Preheat the oven to 180 degrees Celsius.  Cut the defrosted pastry block into four equal pieces.  Lightly flour your work surface and gently roll out one of the pieces until it is quite thin (less than a centimetre thick).  Cut it into four squares.  Put a tablespoon of jam in the middle of the square.  Place about five mini marshmallows on the jam.  Beat the egg in a small bowl and then brush it around the edges of the square.  This will help to seal it.  Pull one corner over to meet the opposite corner and seal the edge by pressing with a fork.  This will create little ridges around the edge and you’ll have a smooth little triangular parcel.

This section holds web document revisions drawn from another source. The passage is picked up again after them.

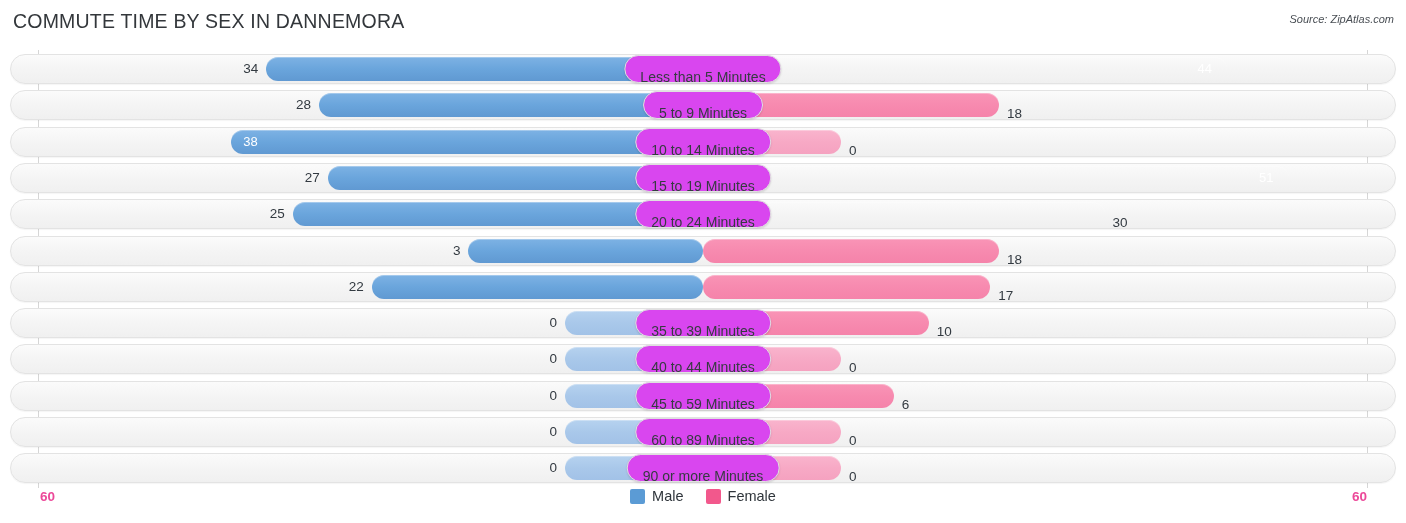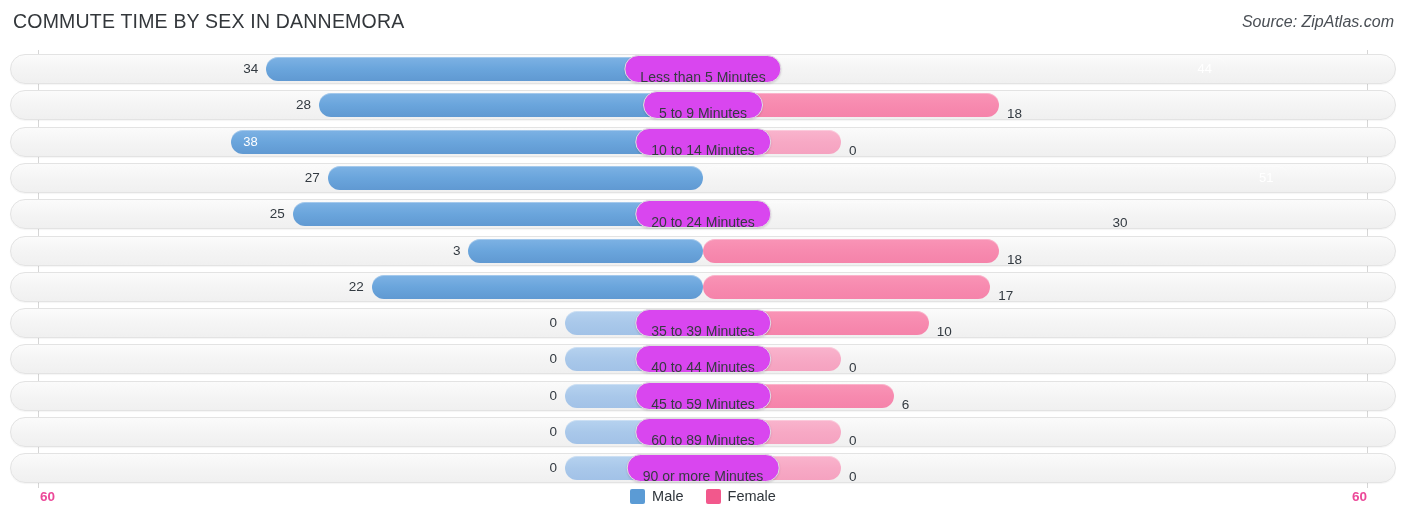--- a/index.html
+++ b/index.html
@@ -28,7 +28,7 @@
   .source {
     position: absolute;
     right: 12px; top: 13px;
-    font-size: 16px;
+    font-size: 11px;
     font-style: italic;
     color: #4a4f55;
     white-space: nowrap;

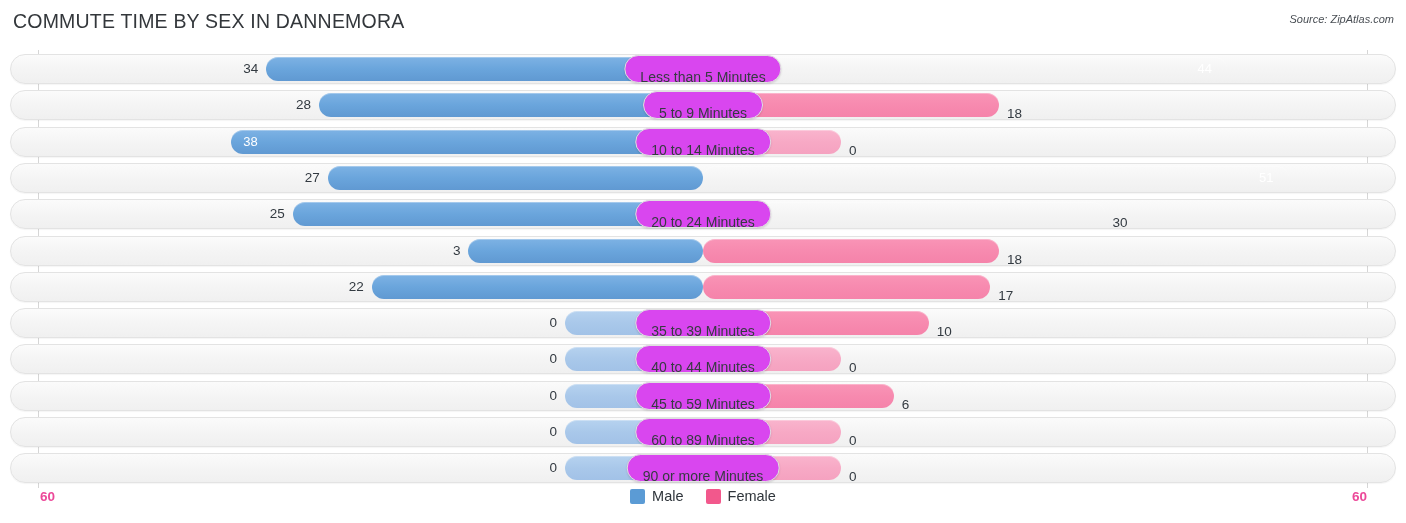--- a/index.html
+++ b/index.html
@@ -204,6 +204,7 @@
         <div class="bar female" style="width: 585.95px;"></div>
         <div class="val out-left" style="right: 1076.15px;">27</div>
         <div class="val inside" style="left: 1248.95px;">51</div>
+        <div class="pill">15 to 19 Minutes</div>
       </div>
       <div class="row" style="top: 149.2px;">
         <div class="track"></div>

Repeat these steps and then place the parcels on a foil-lined baking tray.  Brush each turnover with the egg wash and sprinkle lots of course white sugar onto them.  Using a sharp knife, make a couple of slits on the top to allow steam to escape during baking.  Bake in the centre of the oven until golden.  This should take no more than twelve to fifteen minutes.  Let the turnovers cool properly before biting into one.  Hot jam is painful!

I managed to make sixteen turnovers.  More than enough to make a tower.  It’ll never be a kilometre high, but the view (and the smell) from the top was much better than any skyscraper.  It’s amazing what I’ll do to entertain myself.  Feel free to just enjoy your turnovers with a coffee and don’t feel pressured to construct pastry fortifications.  However, if you feel compelled to make a tower and it turns out to be bigger than mine, I promise not to try to beat it.  Promise!

Aerial view of the tower. It houses over 80 mini marshmallows and is 8 turnovers tall.